Preparation of long grain white rice such as Basmati
Wash the rice thoroughly before cooking. Then pass the rice through a sieve and bring to a boil in a pan with one and a half times the amount of water. As soon as the water is boiling, turn the heat down to the lowest setting and put the lid on. Leave to soak for 10-15 minutes with the lid on. Don't be tempted to stir the rice.

Preparation of brown rice
Brown rice should be washed particularly well to reduce possible pesticides and heavy metals such as arsenic. Bring the rice to a boil in a pan with twice the amount of water. As soon as the water is boiling, turn the heat to medium and put the lid on. Leave to simmer without stirring. Brown rice needs to simmer for much longer than white rice – around 45 minutes.

Preparation of Jasberry Superfood-Rice
This express rice only takes about 5 minutes to prepare. Loosen the rice grains by kneading the packet a little before opening. Now place the rice in a pan with 4 tbsp of water and heat over a medium heat with the lid on. Stir occasionally so that the rice does not stick to the bottom of the pan.

  • Quinoa

    Whether white, black or red, quinoa is a valuable source of protein. With 15 g of protein per 100 g, it is quite high in protein compared to most grains. It also contains all eight essential amino acids. Furthermore, it also provides valuable micronutrients and vitamins and is particularly rich in iron.

    Quinoa is also suitable in larger quantities of up to 155 g (cooked) as a low-FODMAP accompaniment. Moreover it is also low in fructose and gluten-free.

    Goes well with: All Froyda Curry Meals

Preparation
First wash the quinoa thoroughly with hot water to remove the naturally occurring bitter saponins. You can use the same pot for this as for cooking.
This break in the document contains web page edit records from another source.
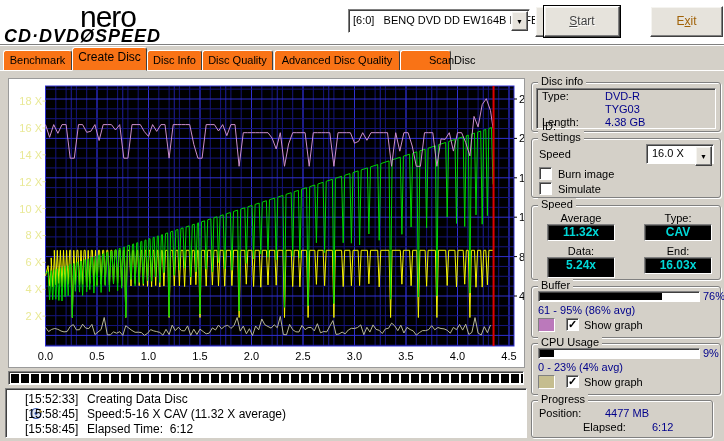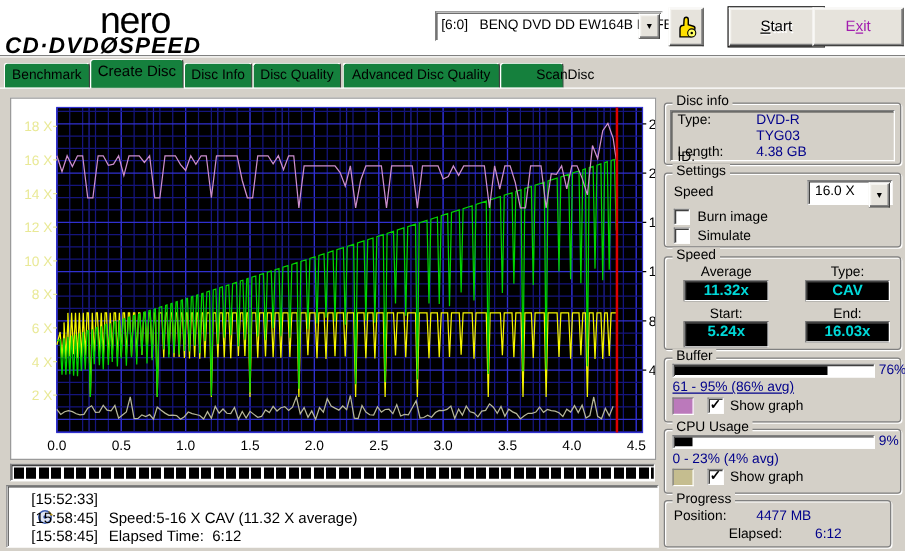--- a/index.html
+++ b/index.html
@@ -22,7 +22,7 @@
   .toolbtn { left:535px; top:6px; width:28px; height:31px; text-align:center; }
   .btn { height:31px; font-size:12px; color:#a21caf; text-align:center; line-height:28px; }
   .btn .u { text-decoration:underline; }
-  .btn-start { left:583px; top:6px; width:76px; box-shadow: inset -1px -1px 0 #808080, inset 1px 1px 0 #f5f4f0, 0 0 0 1px #000; color:#000000; text-shadow:1px 1px 0 #fff; }
+  .btn-start { left:544px; top:6px; width:76px; box-shadow: inset -1px -1px 0 #808080, inset 1px 1px 0 #f5f4f0, 0 0 0 1px #000; color:#404040; text-shadow:1px 1px 0 #fff; }
   .btn-exit { left:650px; top:6px; width:73px; }
 
   

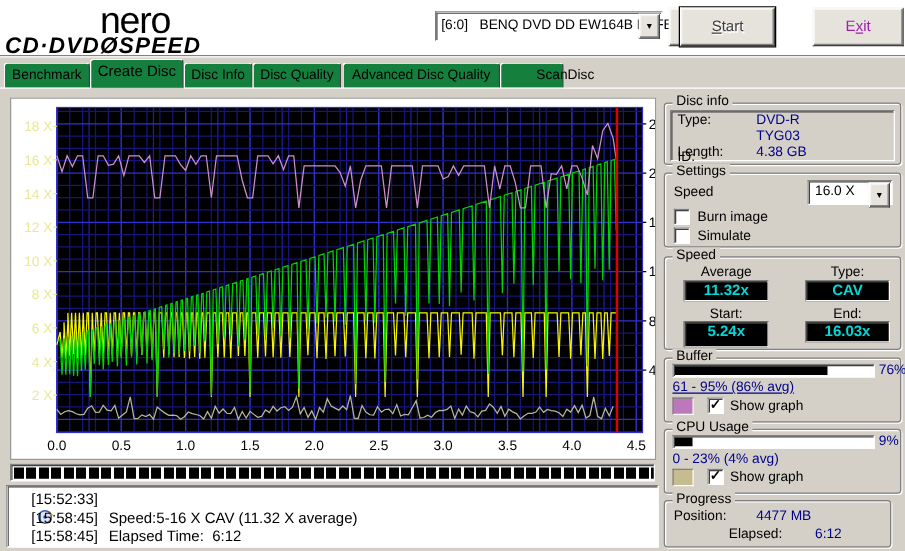--- a/index.html
+++ b/index.html
@@ -20,7 +20,7 @@
   .combo .val { position:absolute; left:4px; top:4px; font-size:11px; white-space:pre; color:#000; }
   .dd-btn { position:absolute; right:1px; top:1px; width:17px; height:20px; text-align:center; font-size:7px; line-height:19px; color:#000; }
   .toolbtn { left:535px; top:6px; width:28px; height:31px; text-align:center; }
-  .btn { height:31px; font-size:12px; color:#a21caf; text-align:center; line-height:28px; }
+  .btn { height:31px; font-size:12px; color:#a16207; text-align:center; line-height:28px; }
   .btn .u { text-decoration:underline; }
   .btn-start { left:544px; top:6px; width:76px; box-shadow: inset -1px -1px 0 #808080, inset 1px 1px 0 #f5f4f0, 0 0 0 1px #000; color:#404040; text-shadow:1px 1px 0 #fff; }
   .btn-exit { left:650px; top:6px; width:73px; }

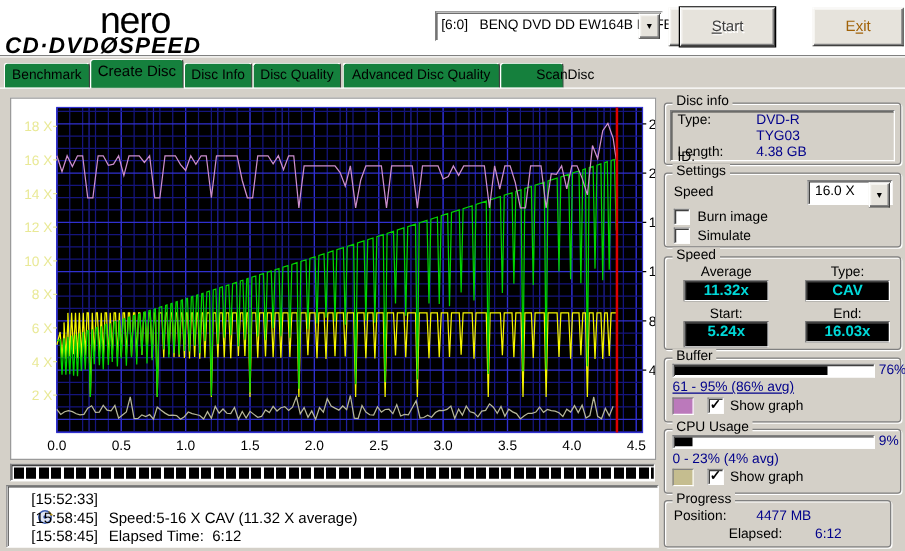--- a/index.html
+++ b/index.html
@@ -26,7 +26,7 @@
   .btn-exit { left:650px; top:6px; width:73px; }
 
   
-  .tab { top:50px; height:21px; background:#15803d; border:1px solid; border-color:#ffffff #404040 #d4d0c8 #ffffff; border-radius:3px 3px 0 0; font-size:11px; text-align:center; line-height:19px; color:#000; z-index:1; }
+  .tab { top:50px; height:21px; background:#f97316; border:1px solid; border-color:#ffffff #404040 #d4d0c8 #ffffff; border-radius:3px 3px 0 0; font-size:11px; text-align:center; line-height:19px; color:#000; z-index:1; }
   .tab.active { top:47px; height:24px; z-index:3; font-size:12px; }
   .content-line { left:0; top:70px; width:724px; height:1px; background:#ffffff; z-index:2; }
 

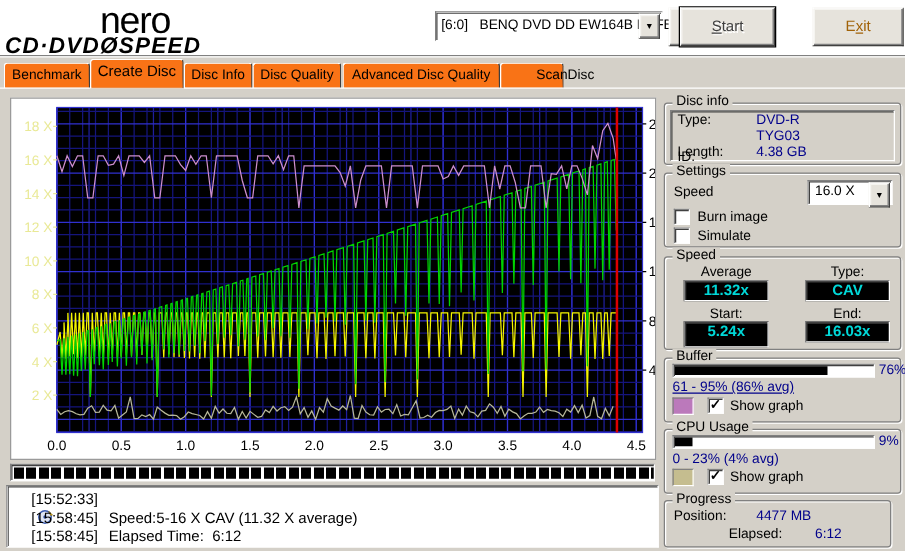--- a/index.html
+++ b/index.html
@@ -289,7 +289,7 @@
   <span class="abs lbl" style="left:112px;top:6px;width:68px;text-align:center;">Type:</span>
   <div class="abs cyanbox sunken" style="left:15px;top:18px;width:68px;height:17px;">11.32x</div>
   <div class="abs cyanbox sunken" style="left:112px;top:18px;width:68px;height:17px;">CAV</div>
-  <span class="abs lbl" style="left:15px;top:39px;width:68px;text-align:center;">Start:</span>
+  <span class="abs lbl" style="left:15px;top:39px;width:68px;text-align:center;">Data:</span>
   <span class="abs lbl" style="left:112px;top:39px;width:68px;text-align:center;">End:</span>
   <div class="abs cyanbox sunken" style="left:15px;top:51px;width:68px;height:21px;">5.24x</div>
   <div class="abs cyanbox sunken" style="left:112px;top:51px;width:68px;height:17px;">16.03x</div>

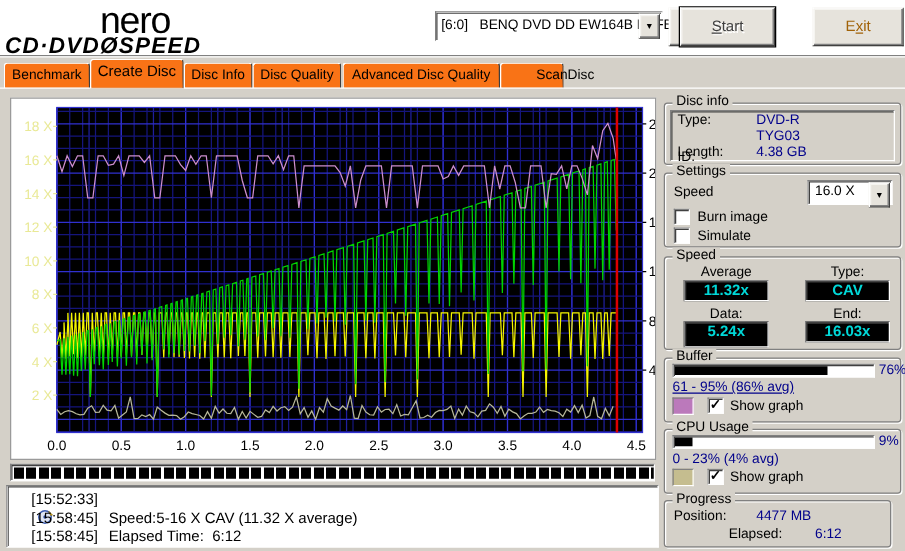--- a/index.html
+++ b/index.html
@@ -301,7 +301,7 @@
     <div class="mfill" style="width: 76%;"></div>
   </div>
   <span class="abs blue" style="left:171px;top:3px;">76%</span>
-  <span class="abs blue" style="left:6px;top:17px;text-decoration:underline;">61 - 95% (86% avg)</span>
+  <span class="abs blue" style="left:6px;top:17px;">61 - 95% (86% avg)</span>
   <div class="abs swatch" style="left: 6px; top: 31px; width: 17px; height: 14px; background: rgb(187, 121, 187);"></div>
   <span class="abs cb" style="left:34px;top:31px;">✓</span>
   <span class="abs lbl" style="left:52px;top:32px;">Show graph</span>

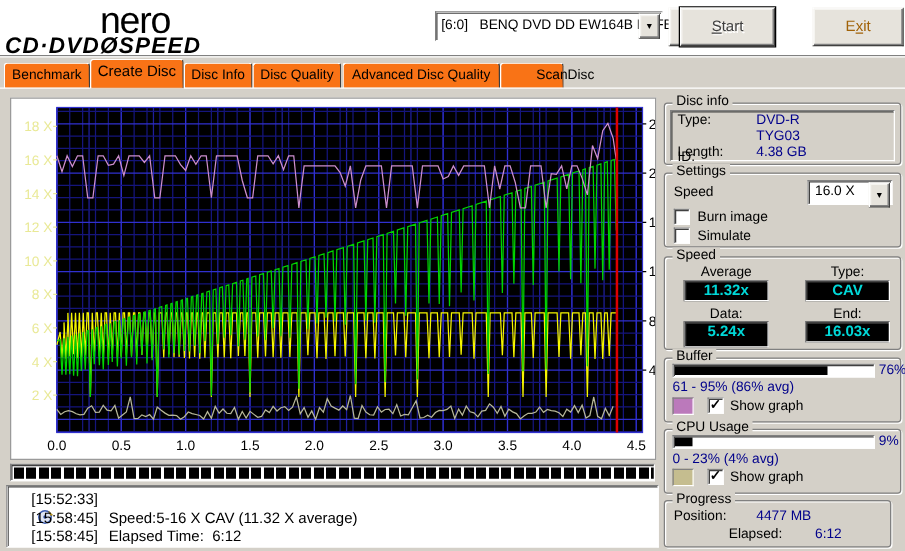--- a/index.html
+++ b/index.html
@@ -245,6 +245,7 @@
         </svg>
     </span>
     <span class="logtime">[15:52:33]</span>
+    <span>Creating Data Disc</span>
   </div>
   <div class="logrow">
     <span class="logicon"></span>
Wash the grains repeatedly and pour the water through a fine sieve until it is no longer cloudy.

Now bring the quinoa to a boil in a pan with twice the amount of water. As soon as the water boils, turn the heat down to medium, cover the pan with a lid and leave the quinoa to simmer gently for 15 minutes. Then remove the pan from the heat, cover and leave to stand for a further 10 minutes. Finally, fluff the quinoa with a fork and serve.